Celebrating Single

Oh no, it’s here again. The one day of the year designed to mock those who haven’t found love. Give it your best shot to avoid it but it’s kind of hard with love hearts dripping over shop counters making an appearance pretty much as soon as the Christmas decorations came down. But don’t worry, let the others have their day because singles are all the rage. Who wants a rose in a cylinder at 4x its market value anyway?

We’re in the midst of a revival of celebrating singleness. With the number of lone person households about to surpass family ones and marriage on the decline, it was bound to happen. It’s ever so slight but the pendulum is starting to swing from pressure to meet someone, anyone, to a focus on making the most of life no matter who else is in it. Or not.

It’s a necessary backlash to what psychologists call ‘dating fatigue’ where the burgeoning dating industry of websites, speed dating, how-to-meet-husband books, TV matchmaking shows, and dinners for six made you feel like there was something drastically awry if, even with all that assistance, you still couldn’t find love. There’s simply no excuse except your own inadequacy with hyperdating at your fingertips.

A small well of resistance is building as people log off from online love sites and let nature take its course. Not in a spirit of revenge but in being utterly exhausted from dedicating every waking moment to looking for the person who they were led to believe would one day just turn up without any hard core labour. As one friend said, ‘The amount of time I was putting into sifting through passport sized photos of blokes, deciphering profiles to work out whether they really did read a novel a week, going on real dates which were often excruciating, then deconstructing the dates with friends before starting the cycle again, I could’ve done some real good in the world.’

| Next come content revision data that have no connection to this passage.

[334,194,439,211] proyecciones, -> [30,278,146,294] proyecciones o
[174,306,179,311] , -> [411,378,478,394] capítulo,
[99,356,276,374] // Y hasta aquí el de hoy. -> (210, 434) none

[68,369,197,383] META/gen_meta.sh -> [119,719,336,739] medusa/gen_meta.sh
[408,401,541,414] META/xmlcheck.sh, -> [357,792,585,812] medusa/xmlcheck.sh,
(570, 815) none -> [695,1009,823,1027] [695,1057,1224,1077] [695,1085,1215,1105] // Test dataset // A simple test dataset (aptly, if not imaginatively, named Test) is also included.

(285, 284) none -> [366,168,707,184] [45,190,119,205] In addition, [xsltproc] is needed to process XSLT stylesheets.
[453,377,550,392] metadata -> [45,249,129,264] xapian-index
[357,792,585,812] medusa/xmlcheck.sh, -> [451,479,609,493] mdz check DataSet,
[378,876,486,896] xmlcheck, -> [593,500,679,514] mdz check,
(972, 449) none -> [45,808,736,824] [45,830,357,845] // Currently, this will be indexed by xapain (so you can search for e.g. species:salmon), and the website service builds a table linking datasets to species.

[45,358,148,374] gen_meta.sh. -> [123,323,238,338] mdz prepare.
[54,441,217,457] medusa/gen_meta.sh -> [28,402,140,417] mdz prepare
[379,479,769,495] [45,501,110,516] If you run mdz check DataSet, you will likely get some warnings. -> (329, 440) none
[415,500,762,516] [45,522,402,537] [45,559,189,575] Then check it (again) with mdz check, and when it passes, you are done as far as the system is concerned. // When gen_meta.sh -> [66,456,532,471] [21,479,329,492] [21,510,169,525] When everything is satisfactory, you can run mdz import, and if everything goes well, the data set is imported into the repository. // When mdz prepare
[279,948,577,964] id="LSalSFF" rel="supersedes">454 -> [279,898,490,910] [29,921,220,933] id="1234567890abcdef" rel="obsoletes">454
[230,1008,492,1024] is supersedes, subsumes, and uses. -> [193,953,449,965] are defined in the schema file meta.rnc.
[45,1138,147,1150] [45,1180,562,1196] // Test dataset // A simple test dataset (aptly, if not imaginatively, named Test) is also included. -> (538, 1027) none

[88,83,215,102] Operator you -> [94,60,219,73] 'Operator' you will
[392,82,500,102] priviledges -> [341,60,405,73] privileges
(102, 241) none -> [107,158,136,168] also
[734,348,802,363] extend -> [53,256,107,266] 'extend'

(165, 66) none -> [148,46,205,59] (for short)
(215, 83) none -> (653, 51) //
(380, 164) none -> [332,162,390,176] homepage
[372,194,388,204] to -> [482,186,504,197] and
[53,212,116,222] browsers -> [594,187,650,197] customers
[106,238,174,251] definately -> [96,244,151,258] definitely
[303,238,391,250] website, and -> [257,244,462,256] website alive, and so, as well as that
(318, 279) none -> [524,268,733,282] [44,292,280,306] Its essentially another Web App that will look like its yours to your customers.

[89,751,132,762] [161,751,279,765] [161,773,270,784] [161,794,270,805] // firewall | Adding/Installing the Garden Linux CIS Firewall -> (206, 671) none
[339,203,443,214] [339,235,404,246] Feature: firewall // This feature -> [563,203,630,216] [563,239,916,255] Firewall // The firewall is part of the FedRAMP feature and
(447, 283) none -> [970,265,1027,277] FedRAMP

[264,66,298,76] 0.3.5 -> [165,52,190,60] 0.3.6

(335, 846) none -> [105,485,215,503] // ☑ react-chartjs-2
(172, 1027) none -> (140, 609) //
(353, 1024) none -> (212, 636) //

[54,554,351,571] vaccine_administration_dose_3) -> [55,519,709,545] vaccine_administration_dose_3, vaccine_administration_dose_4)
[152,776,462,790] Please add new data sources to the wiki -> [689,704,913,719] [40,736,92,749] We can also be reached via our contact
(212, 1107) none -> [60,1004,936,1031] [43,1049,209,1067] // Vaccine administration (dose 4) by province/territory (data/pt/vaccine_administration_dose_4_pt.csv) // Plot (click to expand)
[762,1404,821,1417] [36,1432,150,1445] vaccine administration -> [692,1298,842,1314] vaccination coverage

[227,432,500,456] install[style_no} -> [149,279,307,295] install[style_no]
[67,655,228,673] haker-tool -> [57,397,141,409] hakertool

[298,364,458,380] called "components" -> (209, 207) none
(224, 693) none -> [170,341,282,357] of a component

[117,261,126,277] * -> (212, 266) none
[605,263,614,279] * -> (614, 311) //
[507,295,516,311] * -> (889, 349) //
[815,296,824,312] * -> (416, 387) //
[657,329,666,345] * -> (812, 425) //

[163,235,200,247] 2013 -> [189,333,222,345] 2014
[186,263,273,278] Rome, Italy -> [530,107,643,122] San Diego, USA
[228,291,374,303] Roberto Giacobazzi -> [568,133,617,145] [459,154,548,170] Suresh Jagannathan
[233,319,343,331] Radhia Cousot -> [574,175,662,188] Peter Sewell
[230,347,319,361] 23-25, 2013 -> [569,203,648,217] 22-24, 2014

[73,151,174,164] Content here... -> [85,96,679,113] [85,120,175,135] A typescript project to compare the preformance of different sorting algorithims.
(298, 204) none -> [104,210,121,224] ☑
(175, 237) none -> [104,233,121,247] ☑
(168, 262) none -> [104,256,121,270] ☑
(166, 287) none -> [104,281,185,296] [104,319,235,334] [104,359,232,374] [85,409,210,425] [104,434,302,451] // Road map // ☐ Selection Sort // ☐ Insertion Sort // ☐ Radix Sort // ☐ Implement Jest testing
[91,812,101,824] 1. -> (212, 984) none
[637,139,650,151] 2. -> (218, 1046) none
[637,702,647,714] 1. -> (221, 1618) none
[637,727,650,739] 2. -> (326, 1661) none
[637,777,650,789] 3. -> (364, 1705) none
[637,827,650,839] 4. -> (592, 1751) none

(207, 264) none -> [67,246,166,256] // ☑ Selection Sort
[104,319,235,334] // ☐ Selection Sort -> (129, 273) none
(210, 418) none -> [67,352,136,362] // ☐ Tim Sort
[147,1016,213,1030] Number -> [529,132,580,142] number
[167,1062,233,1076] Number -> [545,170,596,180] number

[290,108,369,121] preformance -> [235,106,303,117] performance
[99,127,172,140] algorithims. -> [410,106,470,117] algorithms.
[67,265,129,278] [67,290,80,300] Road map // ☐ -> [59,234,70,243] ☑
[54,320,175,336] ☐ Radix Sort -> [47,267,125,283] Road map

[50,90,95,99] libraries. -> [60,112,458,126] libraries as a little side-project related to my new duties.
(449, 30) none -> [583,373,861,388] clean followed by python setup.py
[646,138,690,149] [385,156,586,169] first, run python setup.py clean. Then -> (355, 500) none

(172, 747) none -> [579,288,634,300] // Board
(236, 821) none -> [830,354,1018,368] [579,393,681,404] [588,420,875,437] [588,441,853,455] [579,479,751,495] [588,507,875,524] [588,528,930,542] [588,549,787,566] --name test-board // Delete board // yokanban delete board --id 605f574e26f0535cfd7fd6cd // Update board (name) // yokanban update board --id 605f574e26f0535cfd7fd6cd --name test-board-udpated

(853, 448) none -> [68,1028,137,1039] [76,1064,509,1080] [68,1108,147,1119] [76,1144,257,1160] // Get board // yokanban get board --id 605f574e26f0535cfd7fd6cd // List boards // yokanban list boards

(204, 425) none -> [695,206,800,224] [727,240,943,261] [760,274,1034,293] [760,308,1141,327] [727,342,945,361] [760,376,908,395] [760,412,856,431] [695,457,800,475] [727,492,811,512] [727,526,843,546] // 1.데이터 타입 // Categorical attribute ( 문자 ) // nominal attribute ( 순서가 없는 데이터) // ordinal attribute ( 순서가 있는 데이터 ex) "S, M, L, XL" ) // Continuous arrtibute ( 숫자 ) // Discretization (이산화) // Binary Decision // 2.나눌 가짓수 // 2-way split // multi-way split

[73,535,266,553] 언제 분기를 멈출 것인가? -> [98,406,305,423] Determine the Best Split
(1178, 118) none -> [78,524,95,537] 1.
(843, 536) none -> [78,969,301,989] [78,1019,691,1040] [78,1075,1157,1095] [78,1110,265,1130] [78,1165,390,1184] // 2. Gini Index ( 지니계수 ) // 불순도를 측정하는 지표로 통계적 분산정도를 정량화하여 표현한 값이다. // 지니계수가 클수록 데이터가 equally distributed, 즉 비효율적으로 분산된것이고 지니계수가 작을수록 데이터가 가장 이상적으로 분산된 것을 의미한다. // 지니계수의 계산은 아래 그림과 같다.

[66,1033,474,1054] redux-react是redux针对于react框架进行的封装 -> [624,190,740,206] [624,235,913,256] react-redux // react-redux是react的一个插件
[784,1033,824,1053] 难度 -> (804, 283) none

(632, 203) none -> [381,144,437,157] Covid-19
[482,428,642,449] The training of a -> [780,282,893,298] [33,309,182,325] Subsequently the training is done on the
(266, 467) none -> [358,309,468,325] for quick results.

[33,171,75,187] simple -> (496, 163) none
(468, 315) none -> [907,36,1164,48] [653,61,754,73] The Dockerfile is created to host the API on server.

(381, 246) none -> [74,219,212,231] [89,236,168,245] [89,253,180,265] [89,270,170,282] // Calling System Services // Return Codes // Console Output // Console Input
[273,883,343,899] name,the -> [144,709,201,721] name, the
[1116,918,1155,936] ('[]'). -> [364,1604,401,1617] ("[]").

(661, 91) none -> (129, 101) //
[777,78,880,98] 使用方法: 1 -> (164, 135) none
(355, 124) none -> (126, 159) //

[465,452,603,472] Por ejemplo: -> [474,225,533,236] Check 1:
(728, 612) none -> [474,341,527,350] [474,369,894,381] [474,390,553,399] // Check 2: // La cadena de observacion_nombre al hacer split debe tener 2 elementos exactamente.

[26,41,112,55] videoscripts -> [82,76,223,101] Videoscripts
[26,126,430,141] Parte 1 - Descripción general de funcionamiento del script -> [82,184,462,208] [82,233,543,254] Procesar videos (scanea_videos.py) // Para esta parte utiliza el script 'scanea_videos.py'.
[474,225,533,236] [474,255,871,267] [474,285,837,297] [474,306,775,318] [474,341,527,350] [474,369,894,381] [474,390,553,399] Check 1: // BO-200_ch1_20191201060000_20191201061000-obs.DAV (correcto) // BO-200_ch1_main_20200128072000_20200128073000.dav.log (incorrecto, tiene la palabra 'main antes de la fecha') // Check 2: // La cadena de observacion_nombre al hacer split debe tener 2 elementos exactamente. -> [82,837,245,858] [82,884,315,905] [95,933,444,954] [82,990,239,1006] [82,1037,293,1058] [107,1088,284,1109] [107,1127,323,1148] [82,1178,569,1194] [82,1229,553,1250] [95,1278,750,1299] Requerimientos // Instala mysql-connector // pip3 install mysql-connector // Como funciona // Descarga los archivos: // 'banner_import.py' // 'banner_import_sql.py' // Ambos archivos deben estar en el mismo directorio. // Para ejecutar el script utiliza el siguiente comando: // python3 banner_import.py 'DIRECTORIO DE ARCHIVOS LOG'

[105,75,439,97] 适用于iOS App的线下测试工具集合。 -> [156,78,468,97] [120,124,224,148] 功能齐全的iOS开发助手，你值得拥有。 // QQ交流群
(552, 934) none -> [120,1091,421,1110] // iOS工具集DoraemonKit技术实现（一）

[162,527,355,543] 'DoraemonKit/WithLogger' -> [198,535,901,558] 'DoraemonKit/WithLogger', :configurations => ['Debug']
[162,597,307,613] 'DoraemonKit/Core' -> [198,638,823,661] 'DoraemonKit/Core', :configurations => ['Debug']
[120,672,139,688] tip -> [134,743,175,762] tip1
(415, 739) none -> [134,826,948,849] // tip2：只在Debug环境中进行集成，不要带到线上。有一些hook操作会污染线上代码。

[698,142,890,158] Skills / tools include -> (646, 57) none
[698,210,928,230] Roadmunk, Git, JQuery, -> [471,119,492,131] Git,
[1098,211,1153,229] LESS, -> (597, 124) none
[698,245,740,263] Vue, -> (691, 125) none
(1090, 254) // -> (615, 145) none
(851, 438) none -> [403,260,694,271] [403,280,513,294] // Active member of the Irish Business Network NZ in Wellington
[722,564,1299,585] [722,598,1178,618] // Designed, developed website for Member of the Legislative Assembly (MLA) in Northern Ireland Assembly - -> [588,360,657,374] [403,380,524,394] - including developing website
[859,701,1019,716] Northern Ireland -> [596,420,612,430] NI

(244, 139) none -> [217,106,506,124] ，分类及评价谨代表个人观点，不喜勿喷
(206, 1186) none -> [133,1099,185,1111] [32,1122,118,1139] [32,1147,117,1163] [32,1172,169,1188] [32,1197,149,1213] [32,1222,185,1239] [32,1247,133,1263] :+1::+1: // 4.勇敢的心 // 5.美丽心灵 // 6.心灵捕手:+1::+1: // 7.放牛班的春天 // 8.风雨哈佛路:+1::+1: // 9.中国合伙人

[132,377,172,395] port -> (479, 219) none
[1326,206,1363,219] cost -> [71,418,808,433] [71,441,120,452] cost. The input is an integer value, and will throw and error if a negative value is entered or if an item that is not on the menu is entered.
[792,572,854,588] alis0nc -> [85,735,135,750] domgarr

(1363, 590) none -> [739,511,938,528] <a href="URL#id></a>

It’s not a 180 degree turnaround embracing singledom in favour of coupledom but rather a move towards relishing single life while you’re in it and only opting out when true love strikes. There’s even a word for the above: ‘Quirkyalones’ from the book heralded with starting the movement. QAs are not loners but self confessed romantics who’d rather fly solo than hook up with lovers for the sake of it and who possess ‘a sensibility that transcends relationship status.’ There’s an online quiz to see if you fit the bill, and they’ve commandeered Valentine’s Day as their international day.

Hot on Quirkyalone’s heels, Sir Andrew Lloyd Webber’s knockout 30 year old daughter, Imogen, has published a book also honouring singlehood. There’s no hint of lament in ‘The Single Girl’s Guide’, and only a slight hint of justification, but it’s further proof of the growing trend towards being alone and loving it. Bridget Jones didn’t cut it because she cried too much in her PJs. Try as they might even the Sex and The City girls were blatantly incomplete without a man, any man.

Finally the era of the pitied single seems to be phasing out. It no longer equates to celibacy or living with cats, but if it does that’s fine too, with meaningful friendships and dates aplenty. How it differs from previous pro-solo eras like the 60s is the admission that love is nice if we can get it. Like when Beatrix Potter’s staunch anti-marriage friend says she would ‘trample her mother’ if someone came along who loved her. Beatrix: ‘But what about all the blessings of being alone?’ Amelia: ‘Hogwash! What else is a woman on her own supposed to say? You have a chance to be loved. Take it.’

So, this Thursday, don’t get caught up in the trappings of a multi billion dollar industry of gift cards, candy coloured lingerie, and cupid keyrings, but remind yourself that love is only grand when it’s not enforced.